Comment So? (Score 1) 214

Apple's Q4 has been the weakest or second weakest quarter since 2012. New iPhones are released only during the final month of the quarter and are supply-constrained, limiting the revenue that can be pulled from there. Cook said that Q1 2017 (Oct-Dec 2016 for reasons only known to accountants) will see a return to profitability, and Apple has consistently been spot-on with their numbers. Q1 has consistently been Apple's biggest since the iPhone eclipsed the Mac in revenue.

Now, if Apple undershoots its targets for Q1 (entirely possible), then I'd start watching for sweating Apple execs.

Comment Re:Am I missing something? (Score 1) 142

I would have totally agreed with you before iOS 10 came out. There would have been zero reason for an Android user to use iMessage before then. But Apple's added a lot of features to iMessage. Nothing particularly new in the world of IM, but they still greatly expand its utility, and if Apple did port iMessage to Android it'd undoubtedly make sure the apps and features would go along with it.

As XXer pointed out in another post here, Apple would benefit from porting iMessage to Android- more people using it, and they would probably profit from more people buying iMessage apps. Having Android users on board would mean fewer people jumping ship to alternate services.
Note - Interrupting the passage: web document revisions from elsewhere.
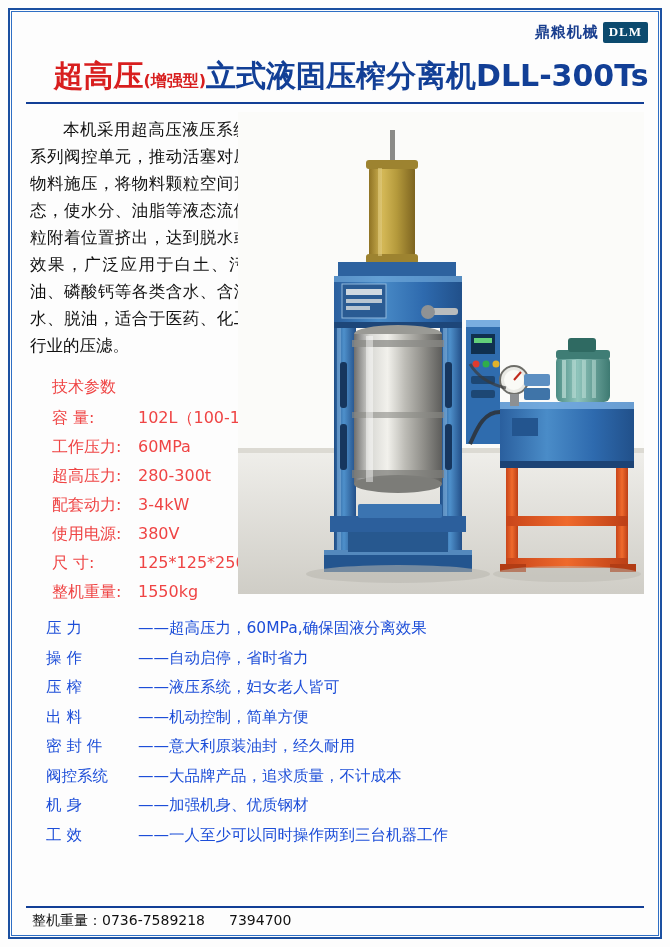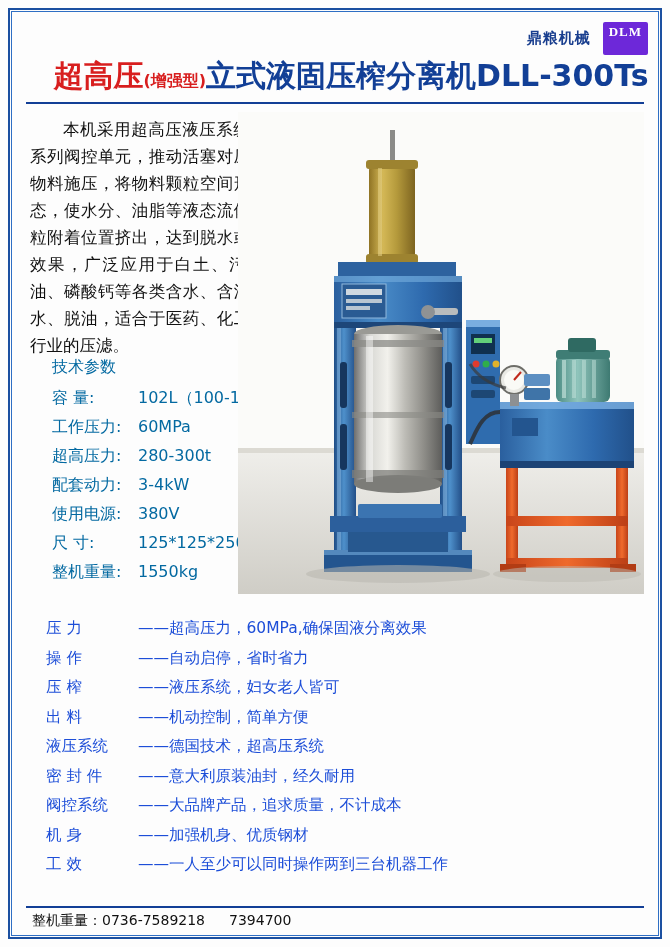--- a/index.html
+++ b/index.html
@@ -39,7 +39,7 @@
     right: 22px; top: 22px;
     display: flex;
     align-items: center;
-    gap: 12px;
+    gap: 4px;
   }
   .logo-text {
     font-family: "DejaVu Sans", sans-serif;

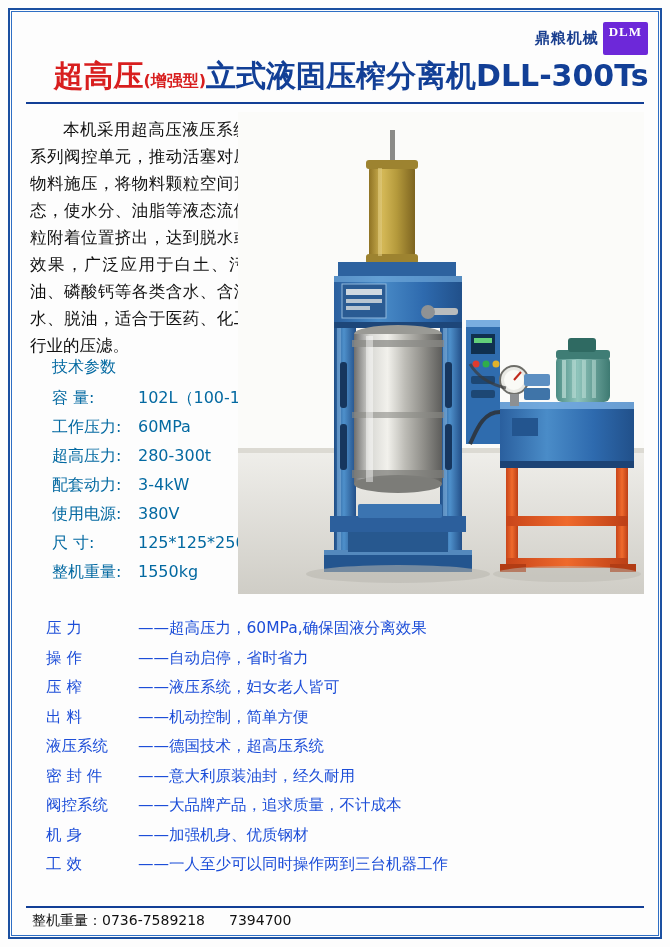--- a/index.html
+++ b/index.html
@@ -49,12 +49,12 @@
     letter-spacing: 1px;
   }
   .logo-badge {
-    background: #6d28d9;
+    background: #0c4a6e;
     color: #ffffff;
     font-size: 13px;
     font-weight: bold;
     letter-spacing: 1px;
-    padding: 2px 6px 15px 6px;
+    padding: 2px 6px 3px 6px;
     border-radius: 2px;
     font-family: "Liberation Serif", serif;
   }

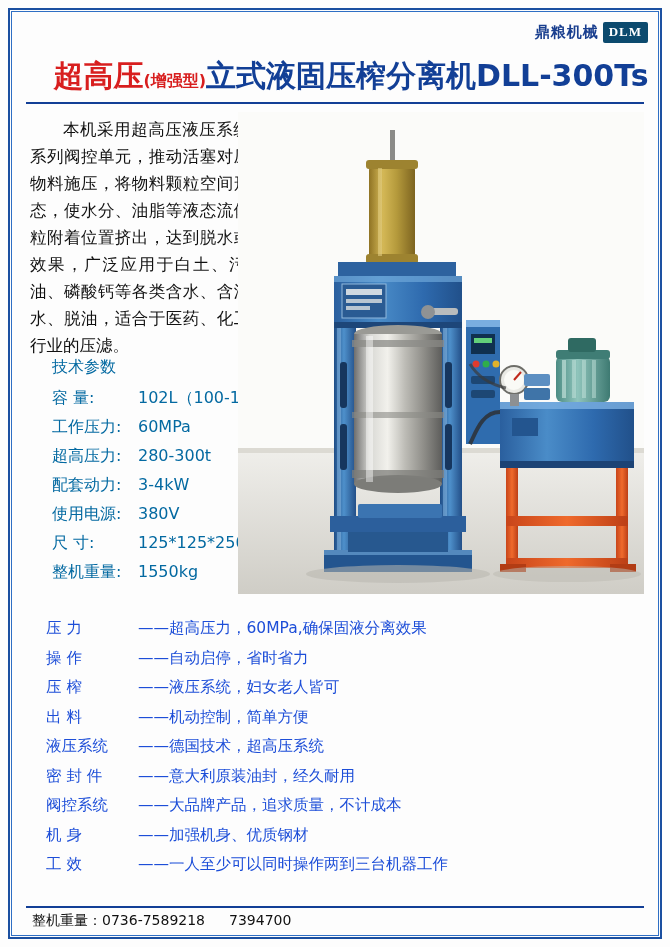--- a/index.html
+++ b/index.html
@@ -110,11 +110,11 @@
   
   .specs {
     position: absolute;
-    left: 52px; top: 352px;
+    left: 52px; top: 372px;
     width: 300px;
     font-size: 16px;
     line-height: 29px;
-    color: #0369a1;
+    color: #ef4444;
     font-family: "DejaVu Sans", sans-serif;
   }
   .specs .spec-title {

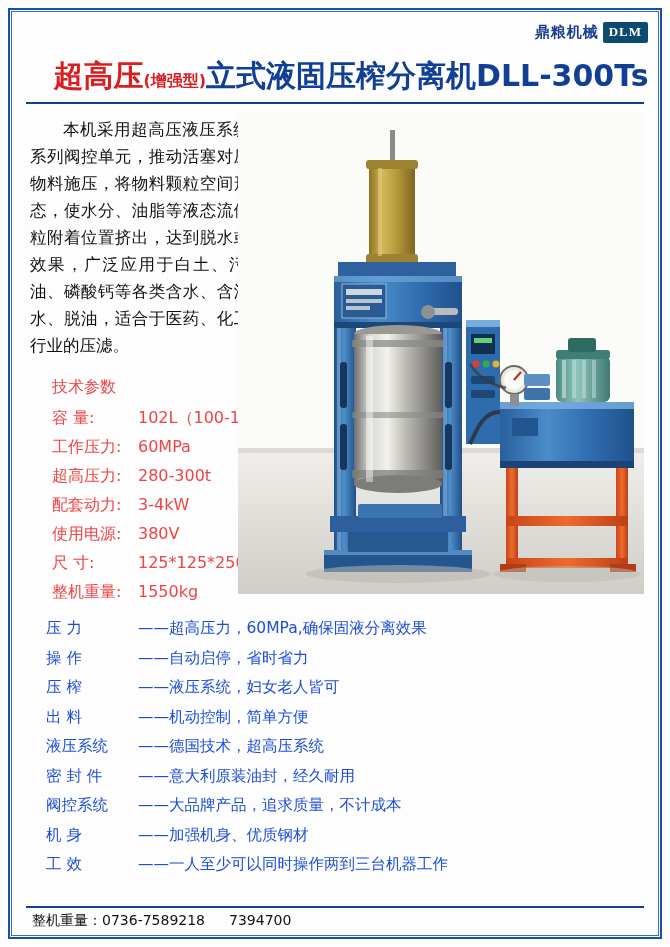--- a/index.html
+++ b/index.html
@@ -373,9 +373,6 @@
       <span class="feat-key">出    料</span><span>——机动控制，简单方便</span>
     </div>
     <div class="feat-row">
-      <span class="feat-key">液压系统</span><span>——德国技术，超高压系统</span>
-    </div>
-    <div class="feat-row">
       <span class="feat-key">密 封 件</span><span>——意大利原装油封，经久耐用</span>
     </div>
     <div class="feat-row">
From the user side, I'd imagine Apple is counting on its users evangelizing/pressuring their friends to install it over a dozen other options (and before you scoff at that, anecdotally I have pressured and have been pressured to join all sorts of IM clients because friends were on them). If none of your friends have iDevices, it's going to be a hard sell of course.

But once the ball gets rolling more people will hop on, and iMessage already has a massive install base. And a much more reliable revenue source than most of the services du jour.
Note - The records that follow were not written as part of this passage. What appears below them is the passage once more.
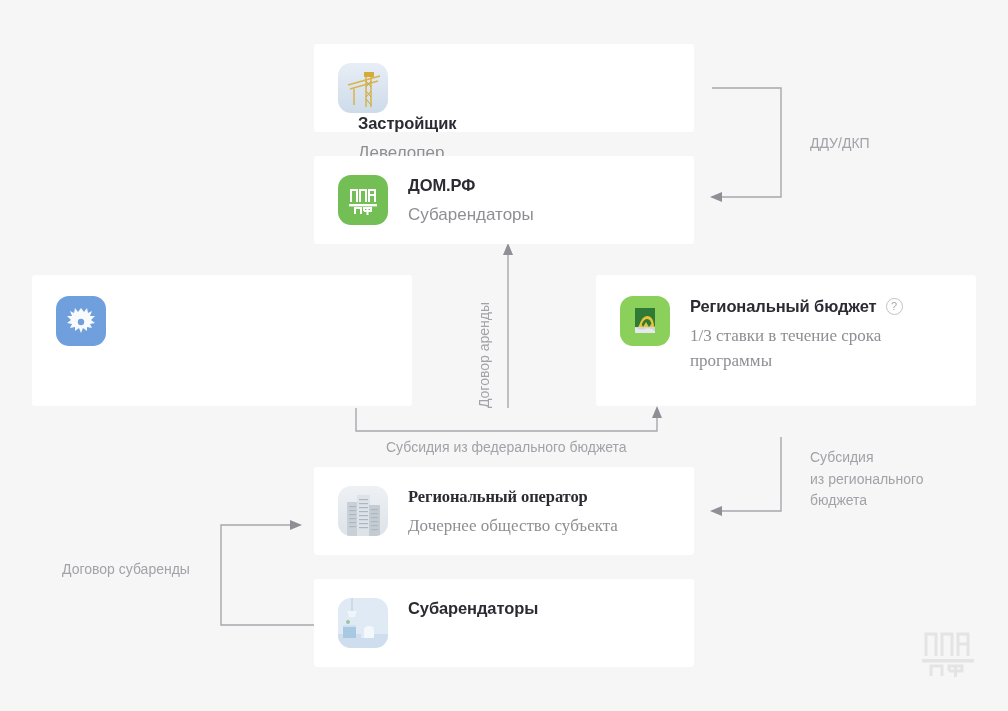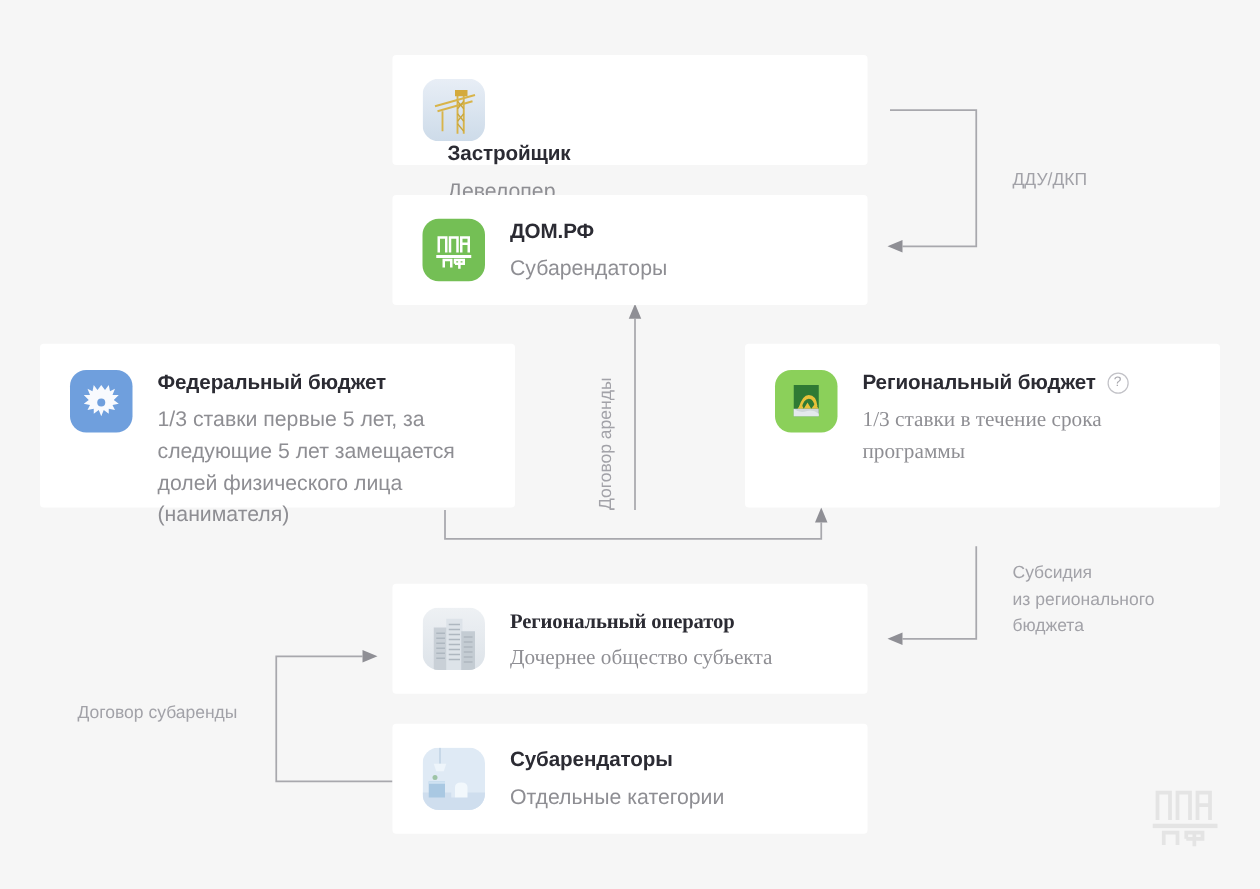--- a/index.html
+++ b/index.html
@@ -222,10 +222,6 @@
           <circle cx="25" cy="26" r="3.2" fill="#6f9fdd"></circle>
         </g>
       </svg>
-    </div>
-    <div class="card-body">
-      <div class="card-title">Федеральный бюджет</div>
-      <div class="card-sub">1/3 ставки первые 5 лет, за следующие 5 лет замещается долей физического лица (нанимателя)</div>
     </div>
   </div>
 

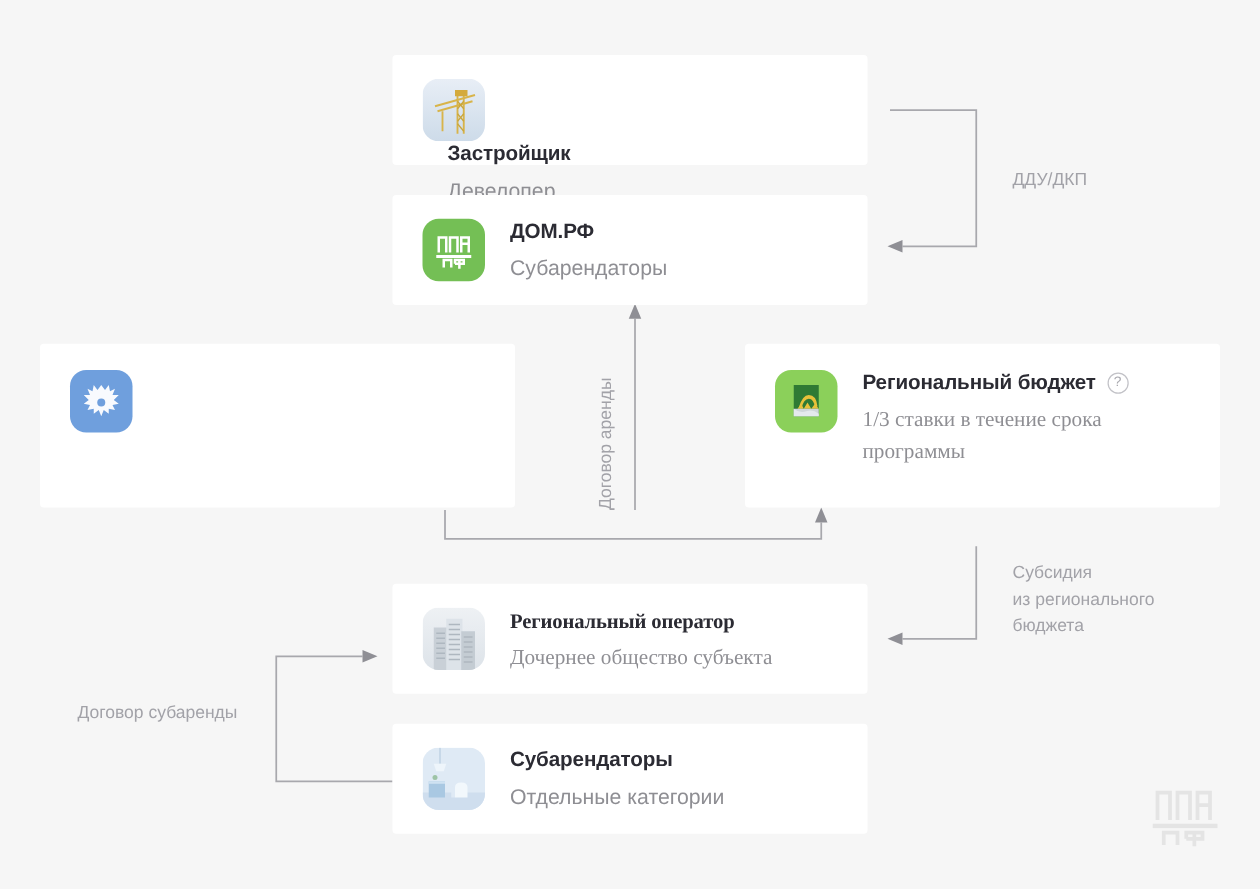--- a/index.html
+++ b/index.html
@@ -153,6 +153,7 @@
 
   <div class="conn-label vertical" style="left:474px; top:302px;">Договор аренды</div>
 
+  <div class="conn-label" style="left:386px; top:437px;">Субсидия из федерального бюджета</div>
 
   <div class="conn-label" style="left:810px; top:447px;">Субсидия
 из регионального

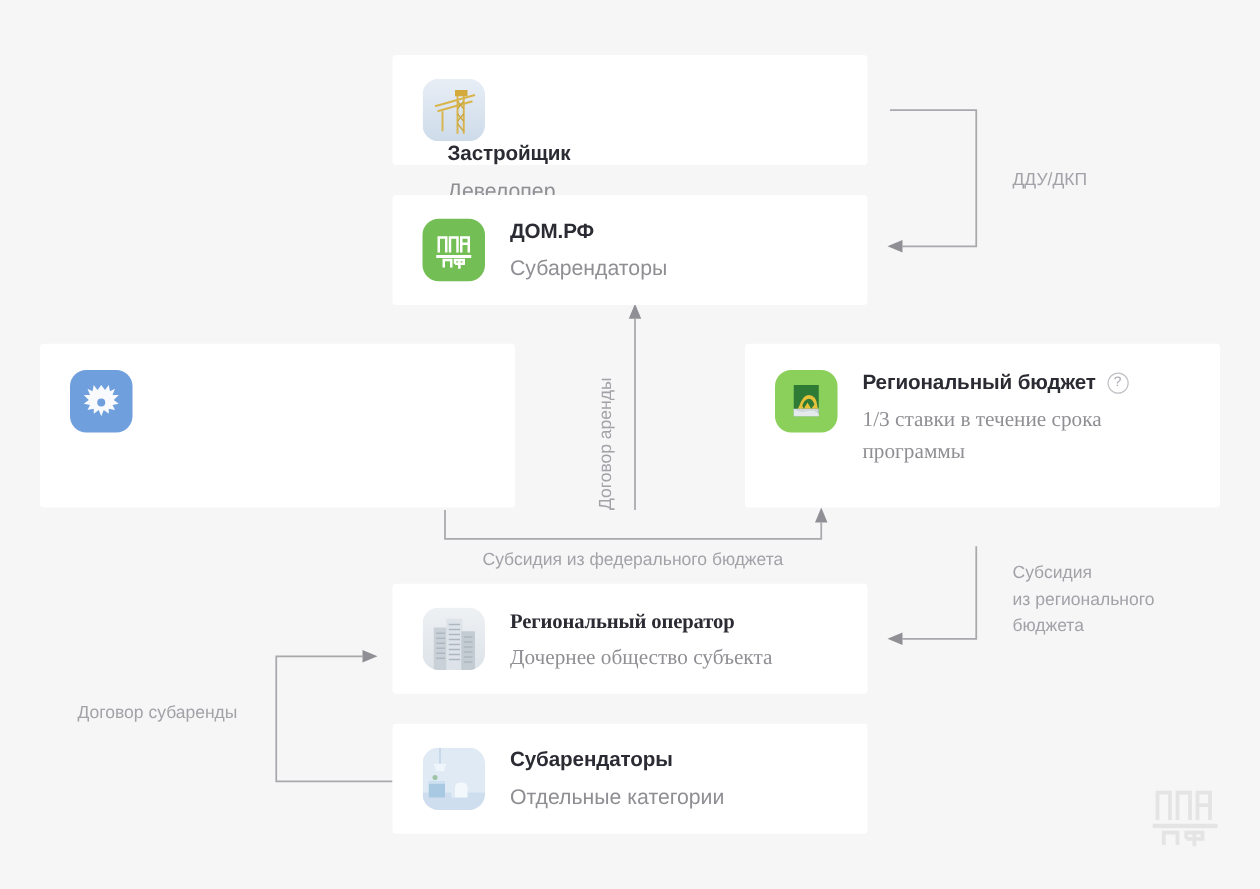--- a/index.html
+++ b/index.html
@@ -304,7 +304,6 @@
     </div>
     <div class="card-body">
       <div class="card-title">Субарендаторы</div>
-      <div class="card-sub">Отдельные категории</div>
     </div>
   </div>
Comment Re:So much hate (Score 1) 325

Services like Dark Sky can provide predictions that are accurate to the minute. If you're worried about rain or snow, getting a tap on your wrist alerting you to a change is that much nicer and more convenient than having to check your phone.

That doesn't mean that weather apps will be the killer app for everyone. It's really a matter of finding out what simple, small conveniences you need more of in your life. And that (in part) makes it a lot harder to sell smartwatches: once you have them they can be great and incredibly useful, but they're also very much "you have to try them for yourself". It's not a cheap leap of faith to make.

Comment Re:Similar to early PS3 with PS2 inside (Score 1) 71

You made me RTFA, dammit.

There's just an extra GPU that's identical to the old one. Games that support the Pro, through patch or on release, use the extra GPU, and unsupported games leave it off. All games use at least one of the two GPUs, and share the rest of the hardware. The PS3/PS2 comparison feels off to me because the PS2 hardware was completely distinct and different from the PS3's. No PS3 games used it (that I've heard of).

Comment Re:Similar to early PS3 with PS2 inside (Score 1) 71

The original PS3 had PS2 hardware inside of it to handle the backwards compatibility (I had one! It sounded like a goddamned turbine). The PS4 Pro is just going to be upgraded components, so it's more akin to upgrading a PC, but devs will have to release patches to make use of the extra horsepower.

Comment Re:already been reinvented (Score 1) 199

It's really not that complicated.

It is and it isn't. The technology is already out there. The cat wrangling's coming from dealing with the myriad of rights owners and distributors, as other slashdotters have already said. Bringing everyone and everything into the fold.

After that, just having a slick interface, exclusive content, and as wide a range of non-exclusive content as possible. Also, provide a catalog of everything ever made even if you're not offering it (perhaps at an additional cost?) so that I can make a master queue of everything I ever want to watch.